[FFmpeg-devel] [PATCH 2/2] lavc: support subtitles charset conversion.

Sat Feb 16 11:00:18 CET 2013

Le septidi 27 pluviôse, an CCXXI, Clement Boesch a écrit :
> Rebased on master. The two branches are now updated on my github. Also
> attached the two patches from the -nofilter one.

Thanks.

> From eca1faebbf3e21bf4925ae26f4ceb9eef4afb744 Mon Sep 17 00:00:00 2001
> From: =?UTF-8?q?Cl=C3=A9ment=20B=C5=93sch?= <ubitux at gmail.com>
> Date: Sat, 5 Jan 2013 11:06:31 +0100
> Subject: [PATCH 1/2] lavc: mark bitmap based subtitles codecs as such.

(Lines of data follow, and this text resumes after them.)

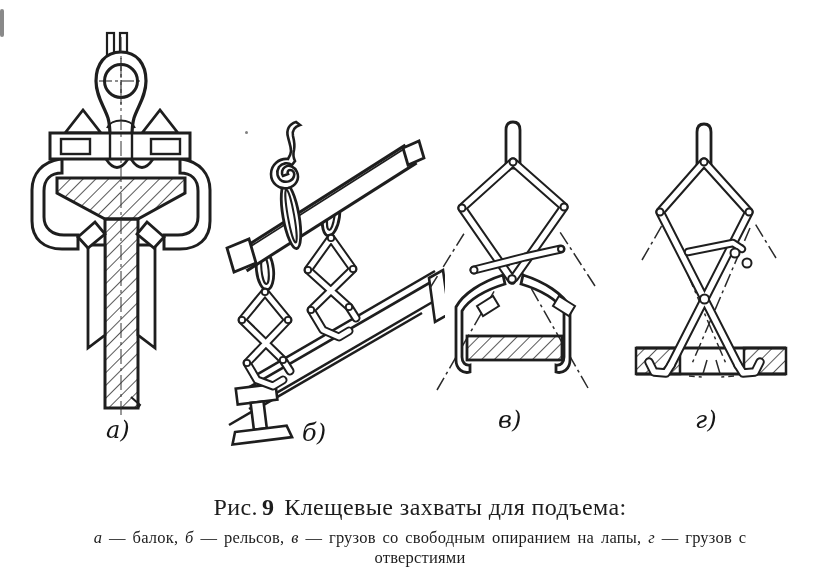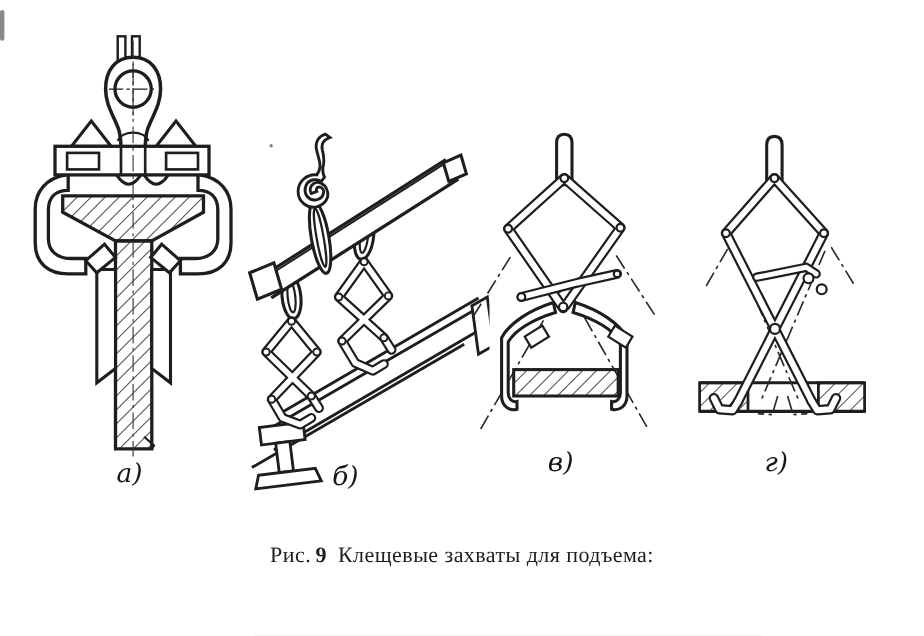--- a/index.html
+++ b/index.html
@@ -2,21 +2,21 @@
 <html><head>
 <meta charset="utf-8">
 <style>
   html,body{margin:0;padding:0;background:#e8e8e8;}
   #page{position:relative;width:840px;height:578px;background:#ffffff;overflow:hidden;
         font-family:"Liberation Serif","DejaVu Serif",serif;color:#1d1d1d;}
   .panel{position:absolute;}
   .plabel{position:absolute;font-style:italic;font-size:24px;color:#161616;
           font-family:"DejaVu Serif","Liberation Serif",serif;}
   #caption{position:absolute;left:10px;top:494px;width:820px;text-align:center;}
-  #cap-line1{font-size:20px;letter-spacing:.4px;}
+  #cap-line1{font-size:24px;letter-spacing:.4px;}
   #cap-line1 .num{font-weight:bold;margin:0 10px 0 4px;}
   #cap-line2{font-size:16.5px;margin-top:7px;letter-spacing:.2px;word-spacing:2.5px;line-height:20px;}
   #cap-line2 .k{font-style:italic;}
   .artifact{position:absolute;background:#4a4a4a;}
   svg{display:block;}
 </style>
 </head>
 <body>
 
 <div id="page">
@@ -231,15 +231,19 @@
 
   <div class="plabel" style="left:106px;top:416px;">а)</div>
   <div class="plabel" style="left:302px;top:419px;">б)</div>
   <div class="plabel" style="left:498px;top:406px;">в)</div>
   <div class="plabel" style="left:695px;top:406px;">г)</div>
 
   <div id="caption">
     <div id="cap-line1">
       <span>Рис.</span><span class="num">9</span><span>Клещевые захваты для подъема:</span>
     </div>
+    <div id="cap-line2">
+      <span class="k">а</span><span> — балок, </span><span class="k">б</span><span> — рельсов, </span><span class="k">в</span><span> — грузов со свободным опиранием на лапы, </span><span class="k">г</span><span> — грузов с</span>
+      <div>отверстиями</div>
+    </div>
   </div>
 
 </div>
 
 </body></html>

I am still not sure this is useful, but it looks correct. Wait for
confirmation about the avcodec.h part though.

> From 1eb424d688127c37b19765549b612977e760655c Mon Sep 17 00:00:00 2001
> From: =?UTF-8?q?Cl=C3=A9ment=20B=C5=93sch?= <ubitux at gmail.com>
> Date: Mon, 7 Jan 2013 18:08:56 +0100
> Subject: [PATCH 2/2] lavc: support subtitles character encoding conversion.
> 
> TODO: bump lavc micro
> ---
>  Changelog                  |   1 +
>  configure                  |   2 +
>  libavcodec/avcodec.h       |  18 ++++++++
>  libavcodec/options_table.h |   1 +
>  libavcodec/utils.c         | 108 +++++++++++++++++++++++++++++++++++++++++++--
>  5 files changed, 127 insertions(+), 3 deletions(-)
> 
> diff --git a/Changelog b/Changelog
> index 4a88e5a..24aeeea 100644
> --- a/Changelog
> +++ b/Changelog
> @@ -18,6 +18,7 @@ version <next>:
>  - il filter ported from libmpcodecs
>  - support ID3v2 tags in ASF files
>  - RF64 support in WAV muxer

> +- Subtitles character re-encoding

"character encoding conversion"?

>  
>  
>  version 1.1:
> diff --git a/configure b/configure
> index 94aff58..1f6172e 100755
> --- a/configure
> +++ b/configure
> @@ -1390,6 +1390,7 @@ HAVE_LIST="
>      gnu_as
>      gsm_h
>      ibm_asm
> +    iconv
>      inet_aton
>      io_h
>      isatty
> @@ -3715,6 +3716,7 @@ check_func  getopt
>  check_func  getrusage
>  check_struct "sys/time.h sys/resource.h" "struct rusage" ru_maxrss
>  check_func  gettimeofday
> +check_func  iconv
>  check_func  inet_aton $network_extralibs
>  check_func  isatty
>  check_func  localtime_r
> diff --git a/libavcodec/avcodec.h b/libavcodec/avcodec.h
> index fc7091c..4721087 100644
> --- a/libavcodec/avcodec.h
> +++ b/libavcodec/avcodec.h
> @@ -3208,6 +3208,24 @@ typedef struct AVCodecContext {
>       * - encoding: unused
>       */
>      AVDictionary *metadata;
> +

> +    /**
> +     * Character encoding of the input subtitles file.
> +     * - decoding: set by user
> +     * - encoding: unused
> +     */

Missing remark about not accessing the field directly.

> +    char *sub_charenc;
> +
> +    /**
> +     * Subtitles character encoding mode.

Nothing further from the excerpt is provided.